Embodiments described herein provide for determining conductivities for tissue types of a subject in a medical image without segmenting tissue types in the medical image of the subject to determine the conductivities. Instead, for embodiments described herein, a trained machine learning model is used to determine conductivities for tissue types in a medical image of a subject, where the machine learning model is trained using medical images of other subjects and measured resistances from the application of TTFields to these other subjects. In some embodiments, while segmenting tissue types in the medical image of the subject may be used to identify a location of a tumor or a region of interest in the subject, segmenting tissue types in the medical image of the subject does not need to be performed to determine the conductivities for tissue types in the medical image of the subject.

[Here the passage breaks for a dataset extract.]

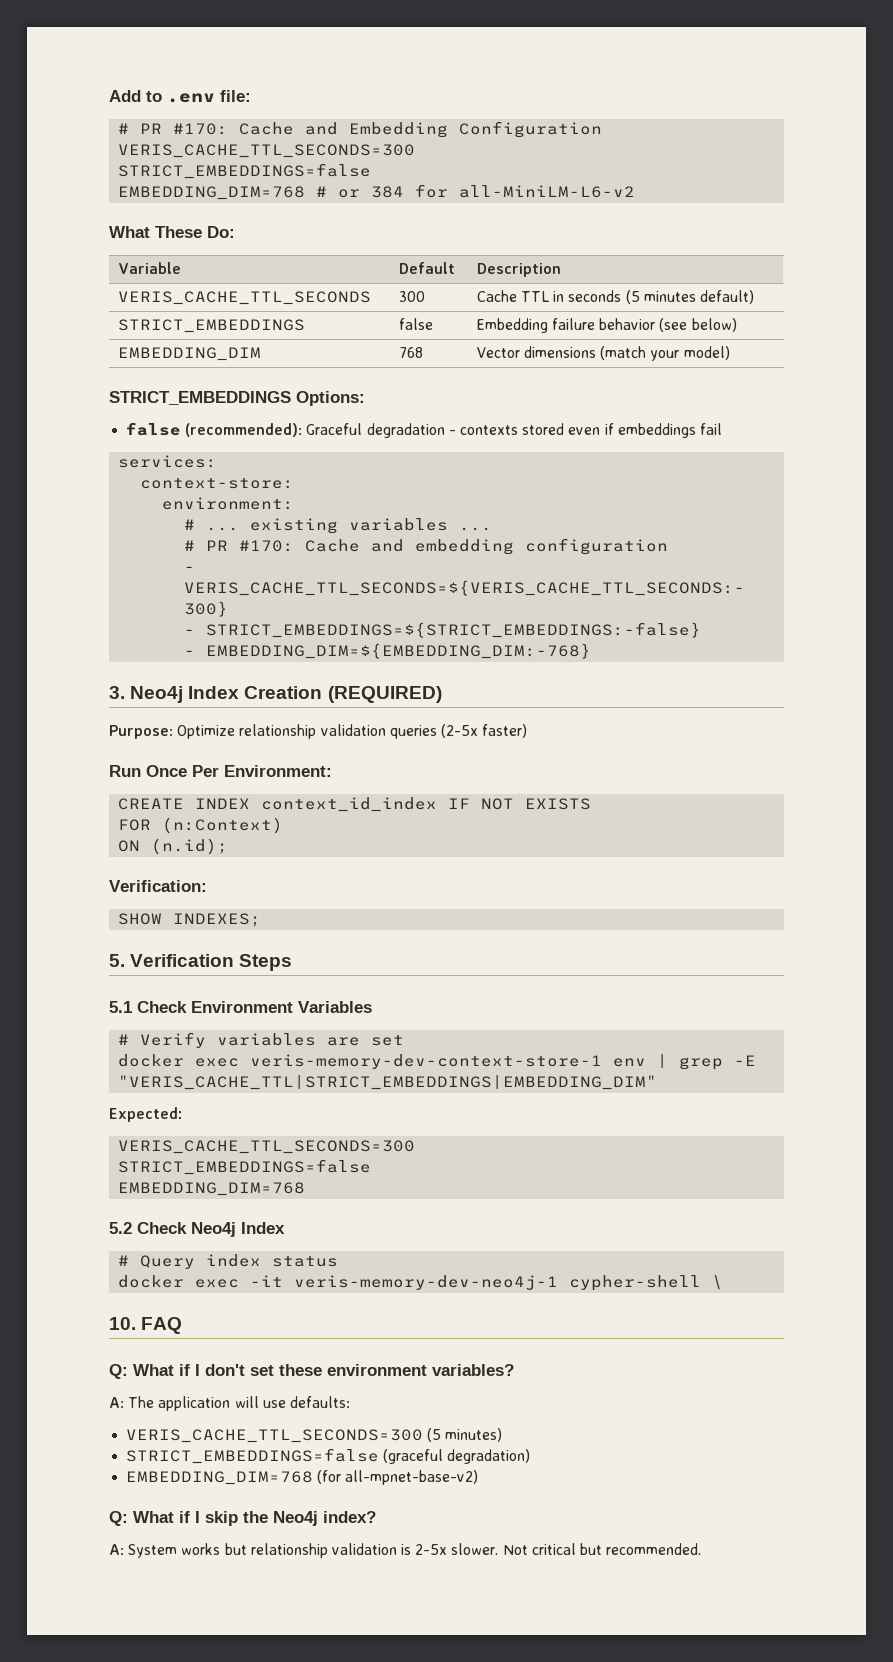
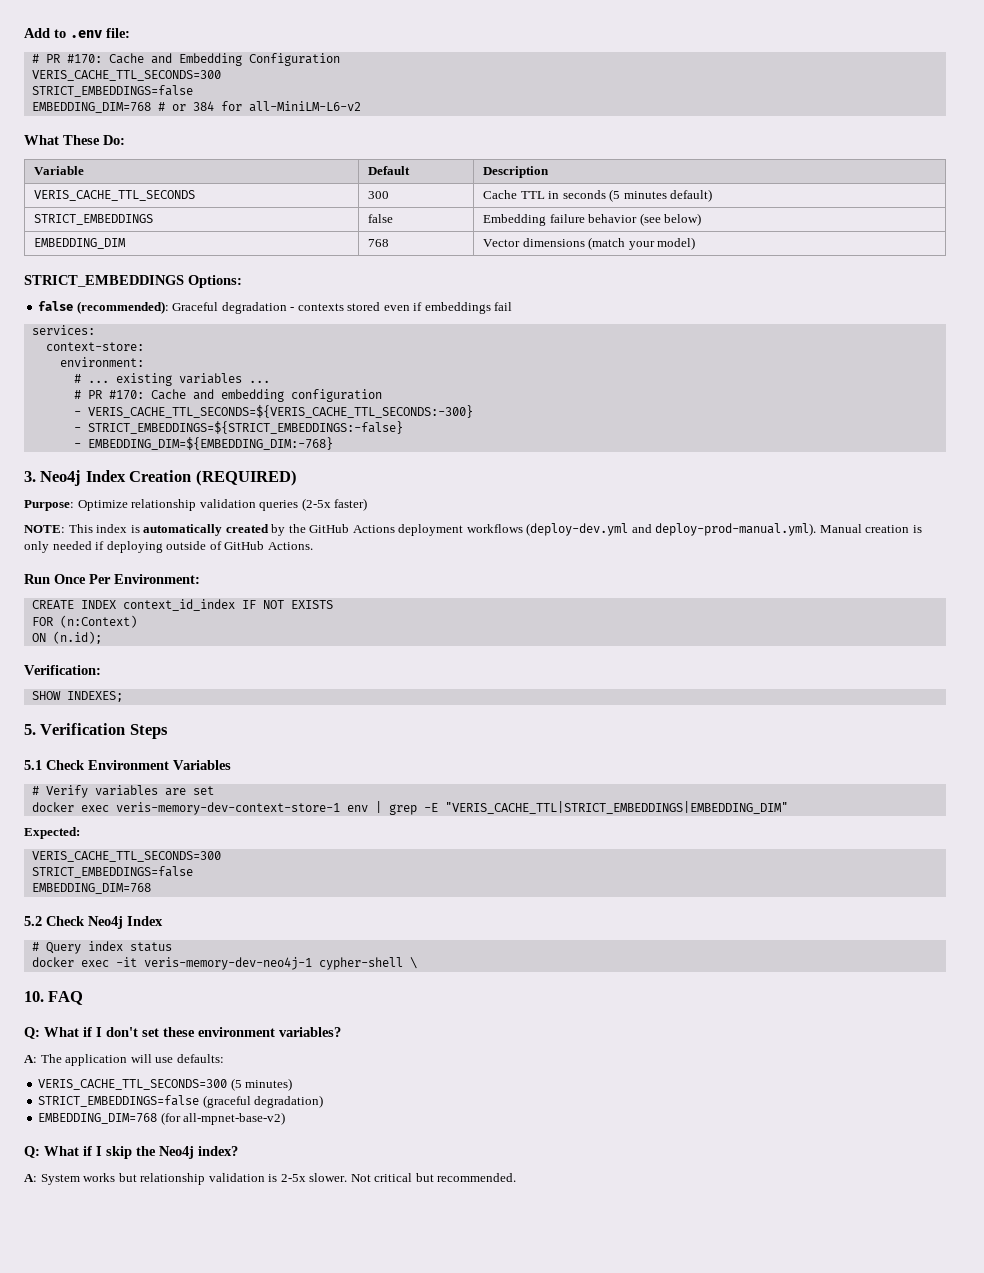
+ NOTE: This index is automatically created by the GitHub Actions deployment workflows (deploy-dev.yml and deploy-prod-manual.yml). Manual creation is only needed if deploying outside of GitHub Actions.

The embodiments described herein further provides a practical application to generate a transducer location for delivering TTFields to a subject by using the trained model to determine conductivities for tissue types of the subject using medical images for the subject. By using the medical images, such as MRI medical images and/or computerized tomography (CT) medical images, the subject's tissue conductivity is considered when generating transducer layouts for treating the subject. This leads to improved subject response to treatment because the treatment can be tailored to the subject based on the conductivities of tissue types of the subject. In some embodiments, using a trained model to determine conductivities for the tissue types of the subjects may lead to the technical advantages of generating a transducer location for delivering TTFields for the subject medical images (e.g., MRI and CT scans) of the subject to efficiently reduce the computational time needed to determine where to place transducers on the subject to deliver corresponding TTFields dosages to the subject. For example, the conductivities of tissue types can be determined using the trained model instead of manually determining tissue types by a user by reviewing the medical images of the subject. This results in faster and more accurate generation of transducer location(s). These and other technical improvements may be realized using the one or more embodiments described herein.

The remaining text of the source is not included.